Specific Gravity: Urinometer


• Consists of a weighted float attached to a scale that has been calibrated in terms of urine specific gravity
• The weighted float has been designed to sink to 1.000 in distilled water.
• Dissolved substances cause the float to displace a volume of urine smaller than that of distilled water.
• Disadvantages:
1. Less accurate than other methods
2. Requires a large volume of specimen (10-15 mL)
3. Requires correction for temperature
• 20°C – calibration temperature
• Cold specimen: - 0.001 for every 3°C below calibration temperature
• +0.001 for every 3°C above calibration temperature
• Corrections must be made for glucose and protein
a.
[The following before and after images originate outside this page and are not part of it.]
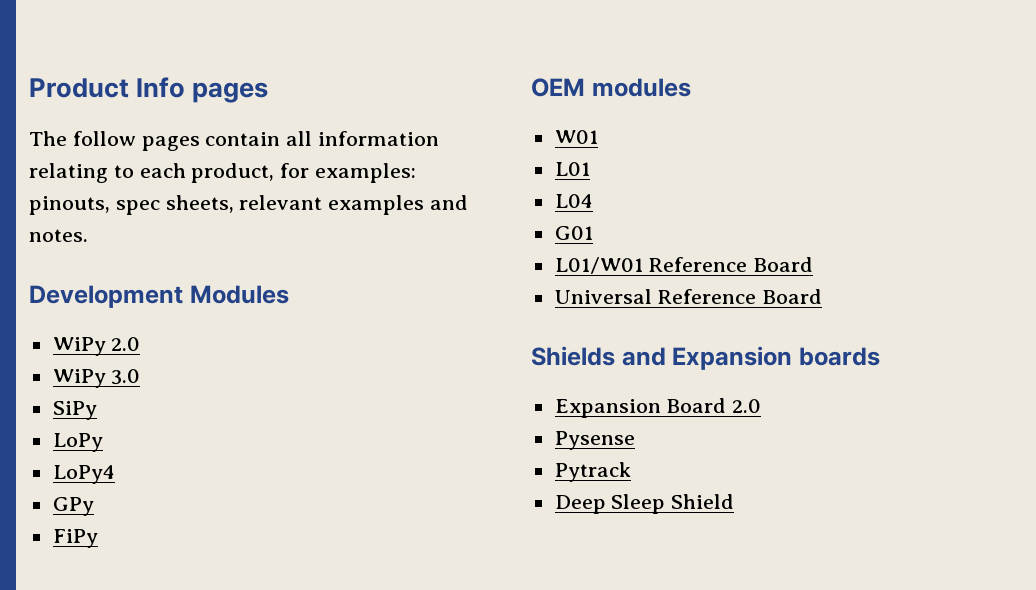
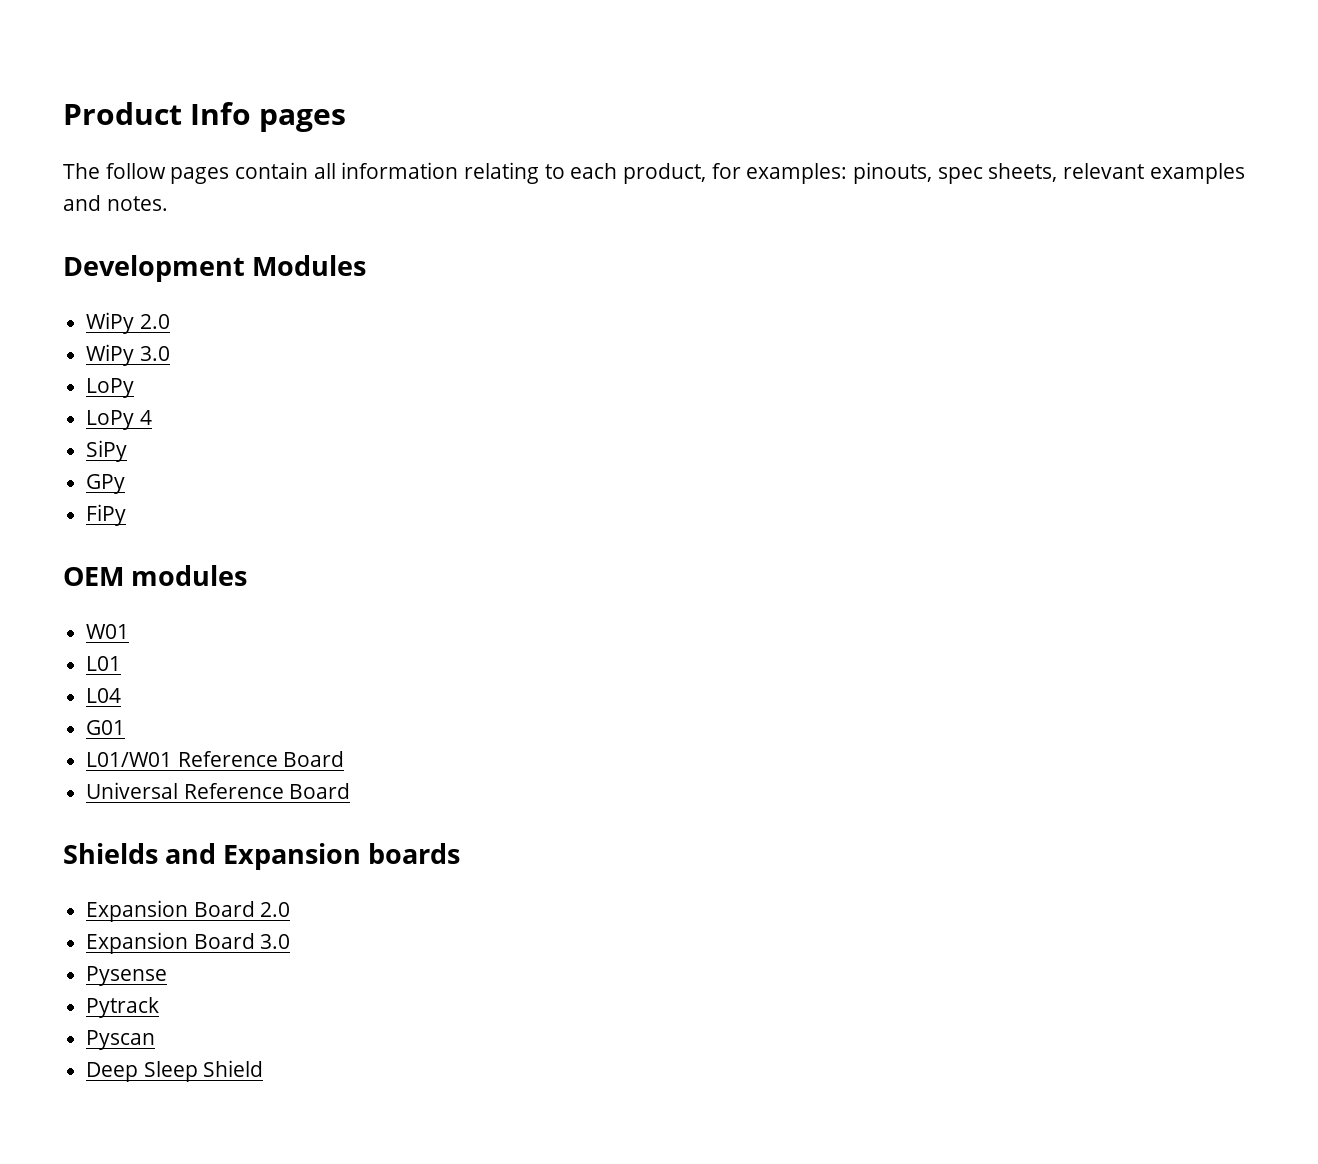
  WiPy 3.0
+ LoPy
+ LoPy 4
  SiPy
- LoPy
- LoPy4
+ Expansion Board 3.0
+ Pyscan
Glucose: - 0.004 per gram
b. Protein: - 0.003 per gram

Specific Gravity: Refractometer


• Used to determine the concentration of dissolved particles in a specimen by measuring refractive index
• Refractive index - comparison of the velocity of light in air with the velocity of light in a solution
• The concentration of dissolved particles present in the solution determines the velocity and angle at which light
passes through a solution.
• Advantage:
1. uses a small volume of specimen (1-2drops)
2. temperature corrections are not necessary (15-38°C)
• Corrections must be made for glucose and protein
o Glucose: - 0.004 per gram
o Protein: - 0.003 per gram
• Amount of glucose and protein is based on chemical reagent strip
• Calibrated using distilled water (1.000)
• Further checked with 5% NaCl (1.022±0.001) or 9% sucrose (1.034 ± 0.001)

Specific Gravity: Harmonic Oscillation Densitometry


• Frequency of a soundwave entering the solution changes in proportion to the density of the solution.
• Relative density is calculated as shifts in harmonic oscillation are measured.
• was used in early automated urinalysis instruments
1. Urine sample enters a U-shaped glass tube with electromagnetic coil at one end and motion
detector at the other end.
2. Electric current is applied to the coil; sound waves pass through the urine sample.
3. Microprocessor measures change in sound frequency, compensates for
temperature and converts reading to specific gravity.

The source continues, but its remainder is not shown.